- Purpose: neuropsychological test to assess capacity/rate of information processing

= Paced Auditory Serial Addition Test =

Paced Auditory Serial Addition Test (PASAT) is a neuropsychological test used to assess capacity and rate of information processing and sustained and divided attention.

Originally the test was known as the Paced Auditory Serial Addition Task (PASAT). The subjects are given in the version used as part of the Multiple Sclerosis Functional Composite a number every 3 seconds and are asked to add the number they just heard with the number they heard before. This is a challenging task that involves working memory, attention and arithmetic capabilities. Versions with numbers presented every 2 seconds are also available. The original version presented the numbers every 2.4 seconds with 0.4 decrements for subsequent trials. The PASAT was originally developed for use in evaluating patients with head injury. The advantage in this population was supposed to be minimal practice effects.
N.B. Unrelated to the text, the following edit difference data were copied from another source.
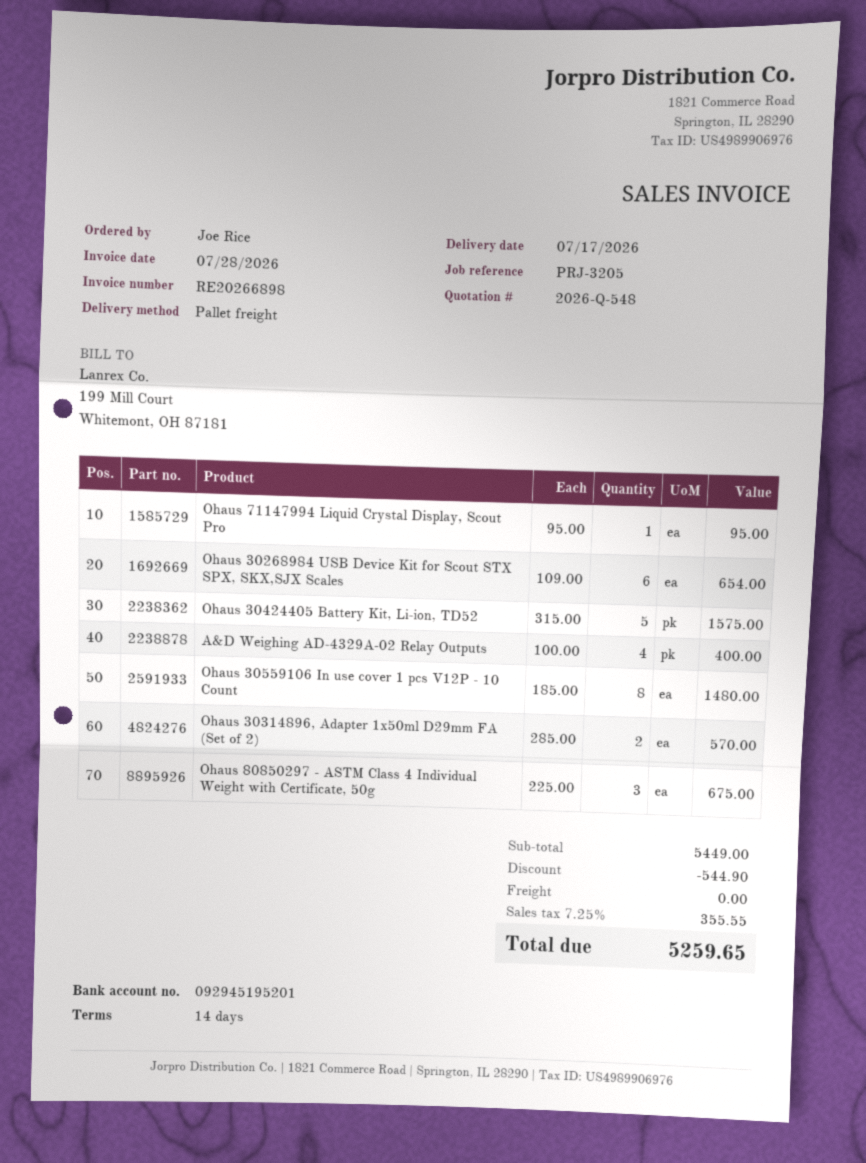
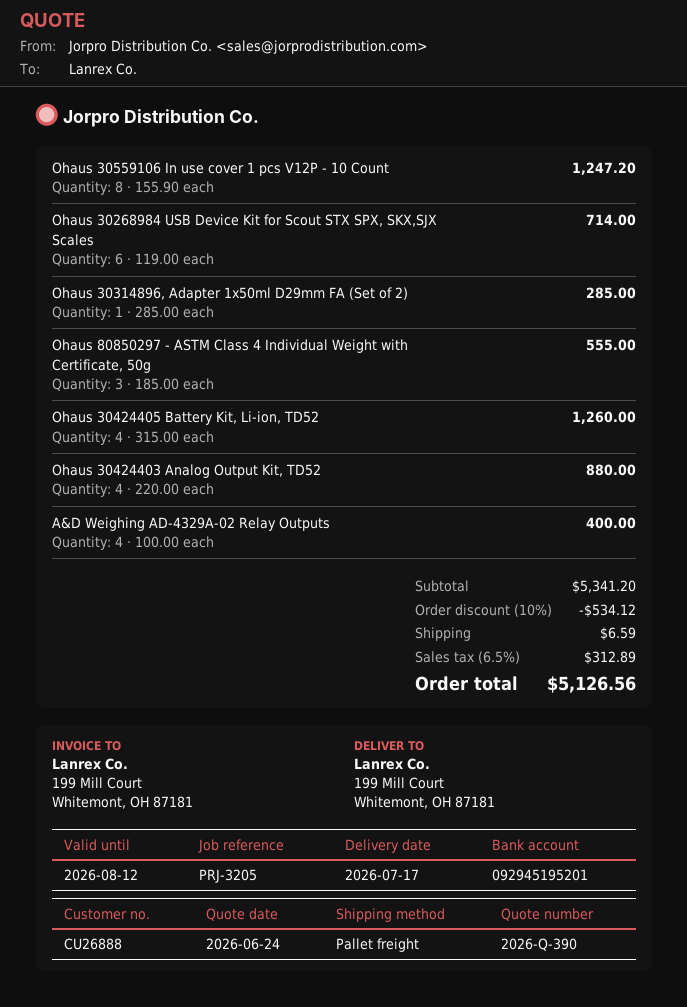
quote number: 2026-Q-548 -> 2026-Q-390
Ohaus 71147994 Liquid Crystal Display, Scout Pro: 1 x 95.00 = 95.00 -> none
Ohaus 30268984 USB Device Kit for Scout STX SPX, SKX,SJX Scales: 6 x 109.00 = 654.00 -> 6 x 119.00 = 714.00
Ohaus 30424405 Battery Kit, Li-ion, TD52: 5 x 315.00 = 1575.00 -> 4 x 315.00 = 1260.00
Ohaus 30559106 In use cover 1 pcs V12P - 10 Count: 8 x 185.00 = 1480.00 -> 8 x 155.90 = 1247.20
Ohaus 30314896, Adapter 1x50ml D29mm FA (Set of 2): 2 x 285.00 = 570.00 -> 1 x 285.00 = 285.00
Ohaus 80850297 - ASTM Class 4 Individual Weight with Certificate, 50g: 3 x 225.00 = 675.00 -> 3 x 185.00 = 555.00
Ohaus 30424403 Analog Output Kit, TD52: none -> 4 x 220.00 = 880.00
subtotal: 5449.00 -> 5341.20
discount: 544.90 -> 534.12
shipping: 0.00 -> 6.59
tax: 7.25% = 355.55 -> 6.5% = 312.89
total: 5259.65 -> 5126.56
This test has been widely used in other conditions besides traumatic brain injury.

==Multiple sclerosis==
It has become widely used in the testing of patients with multiple sclerosis as patients with this disease frequently have an impaired performance on this test. The PASAT was included in the Multiple Sclerosis Functional Composite as a cognitive measure. However, the use of the PASAT in clinical trials in MS it has shown to be problematic as there are significant practice effects over repeated measures; typically the effect of treatment is reflected by a larger improvement on the test compared to the control group.